We will never know exactly how many people the COVID-19 pandemic has killed: too many deaths around the world still go unrecorded. Statistical analyses suggest, however, that in 2021, COVID-19 overtook coronary heart disease to become the world’s leading cause of death. This conclusion comes not from official COVID‑19 records, but from estimates of excess mortality: that is, deaths that exceed the levels that are expected.
This week in Nature1, researchers working with the World Health Organization (WHO) publish details of their calculations of excess mortality during the pandemic, after releasing their first figures earlier this year. The data suggest that during 2020 and 2021, excess mortality was some 2.7 times greater than the official toll, at between 13.2 million and 16.6 million deaths, with the most-likely value 14.8 million.
This is, in fact, slightly more conservative than other estimates. In March, the Institute for Health Metrics and Evaluation (IHME), a global health-research centre at the University of Washington in Seattle, reported2 a range of 17.1 million to 19.6 million excess deaths between 1 January 2020 and 31 December 2021, with a most-likely figure of 18.2 million. A team at The Economist magazine uses a machine-learning model to produce a constantly updated figure that was originally around 18 million, but currently lies at around 16 million (see go.nature.com/3d5bpc3).
For 2021 alone, the WHO puts excess mortality at somewhere between 9 million and 12 million; deaths from coronary heart disease are thought to have been around 8.9 million in 2019, the latest year for which estimates are available. These extra deaths also include those related indirectly to the pandemic, such as from illnesses that health-care systems might have been able to treat if it weren’t for COVID-19-related disruption.

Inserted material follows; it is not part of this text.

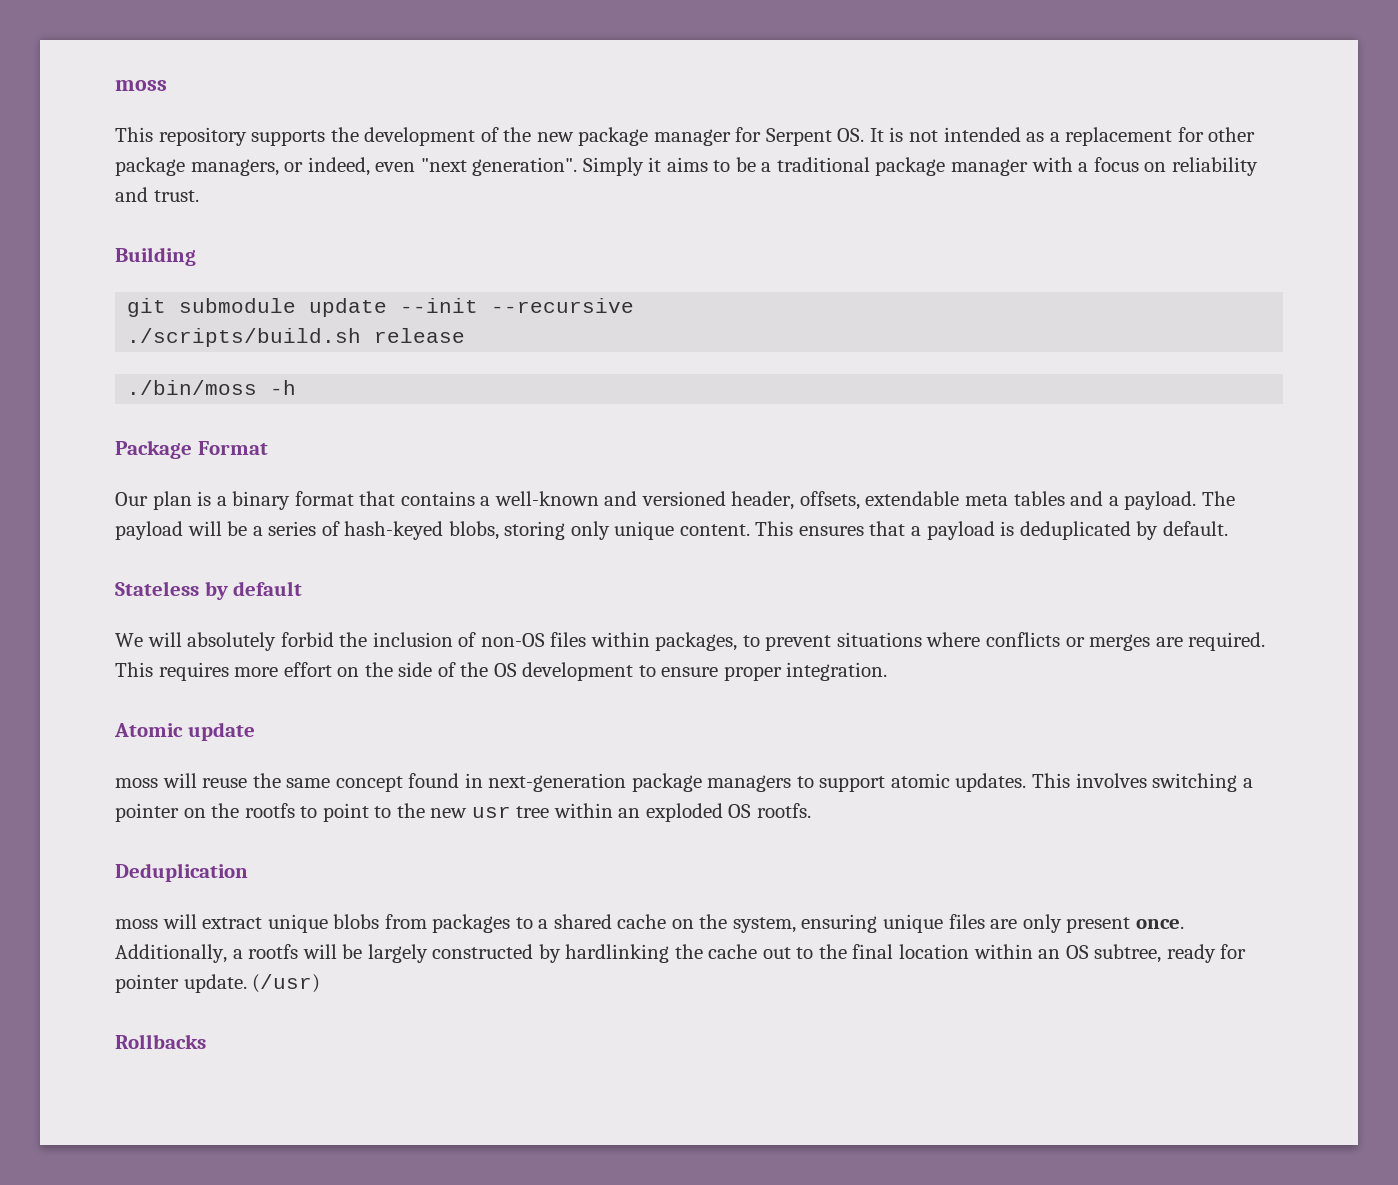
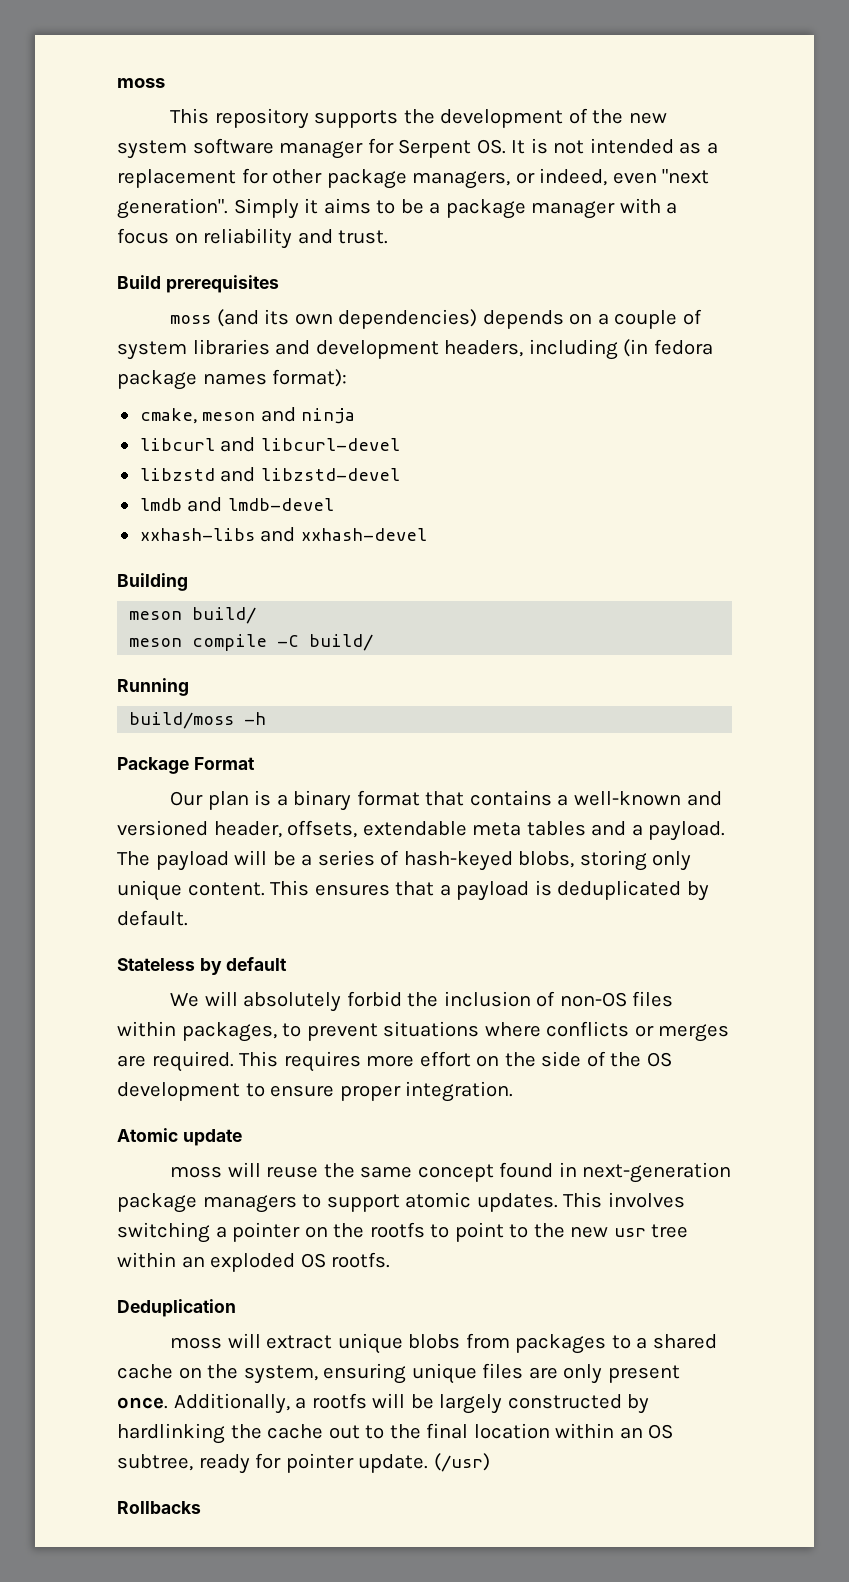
[578,127,649,146] package -> [117,138,274,159] system software
[776,157,870,172] traditional -> (441, 208) none
[115,247,196,266] [127,298,635,317] [127,328,466,347] [127,380,258,395] Building // git submodule update --init --recursive // ./scripts/build.sh release // ./bin/moss -> [117,275,279,293] [170,309,702,329] [117,339,713,360] [117,369,348,390] [139,407,356,424] [139,437,400,452] [139,467,400,482] [139,497,334,512] [139,527,427,542] [117,573,188,591] [129,607,257,624] [129,634,374,651] [117,678,189,696] [129,712,235,729] Build prerequisites // moss (and its own dependencies) depends on a couple of system libraries and development headers, including (in fedora package names format): // cmake, meson and ninja // libcurl and libcurl-devel // libzstd and libzstd-devel // lmdb and lmdb-devel // xxhash-libs and xxhash-devel // Building // meson build/ // meson compile -C build/ // Running // build/moss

Demographers and data scientists who work on excess mortality are the first to emphasize that their efforts can only ever be estimates. Many countries don’t collect or publish timely mortality data, so figures must be extrapolated from regional values or from survey estimates, or modelled by looking at what is known about the intensity of the pandemic in these countries, the containment measures used and various proxies for socio-economic conditions.
Even for the 100 or so countries that publish monthly national data on all deaths, reaching a figure for excess deaths involves constructing models to try to ascertain the baseline of ‘normal’ deaths. Earlier this year, WHO scientists flagged mistakes in their first estimates for Germany and Sweden, and updated their figures. One study3 covering Denmark, Finland, Iceland, Norway and Sweden showed that the IHME results, in particular, are mysteriously out of line with those from the WHO and The Economist.
Given these caveats, what is the value of estimating excess deaths? First, it emphasizes the scale of the crisis, and highlights that many low- and middle-income countries that on the face of it saw few deaths were probably hit just as hard as richer countries, if not more so. People in these countries did not enjoy a secret immunity to COVID‑19, even if their deaths were not recorded as assiduously as were those in higher-income nations.
Second, it underlines how much still needs to be done to improve systems for recording deaths. The United Nations is trying to track countries’ success in registering deaths as part of its Sustainable Development Goals. Its latest records state that by 2020, 154 countries out of 188 tracked had death data that were “at least 75% complete”. In countries with weak social safety nets, there might be little incentive for people to report deaths. When asked, many people say they didn’t know they needed to. Census-type surveys can fill in some gaps later, but tend to focus on capturing maternal and child mortality. The UN children’s charity UNICEF estimates that, globally, around half of all deaths are not officially counted; a non-profit public-health organization in New York City called Vital Strategies more optimistically suggests that 40% are unregistered.
Improving the processes used to record births and deaths, known as civil registration and vital statistics (CRVS) systems, is crucial to improving public health. The WHO is preparing a treaty to strengthen global preparedness for and resilience to future pandemics; creating better CRVS systems is not yet part of that, but it should be. More support should go to ventures that give nations information on how to improve their systems — at present, a hodgepodge of advisory groups are supported by the WHO and by Bloomberg Philanthropies and the Gates Foundation.
Better, more consistent reporting is a first step towards ironing out the discrepancies between estimates, and limiting the tendency for countries to pick metrics that suit their own conclusions. Comparisons between countries will remain difficult, making it challenging to determine which policies were more or less effective at limiting deaths, or how deadly the virus was in different groups. Many estimates, including the WHO’s own, don’t yet fully account for demographic differences between countries; for example, not adjusting their projections on the basis of age or sex. Straightening out the discrepancies will require collaborative and open conversations between researchers. None of those difficulties should detract from the overall effort to estimate the tragic impact of this ongoing pandemic, not only in terms of the people who have died, but also on the health of survivors.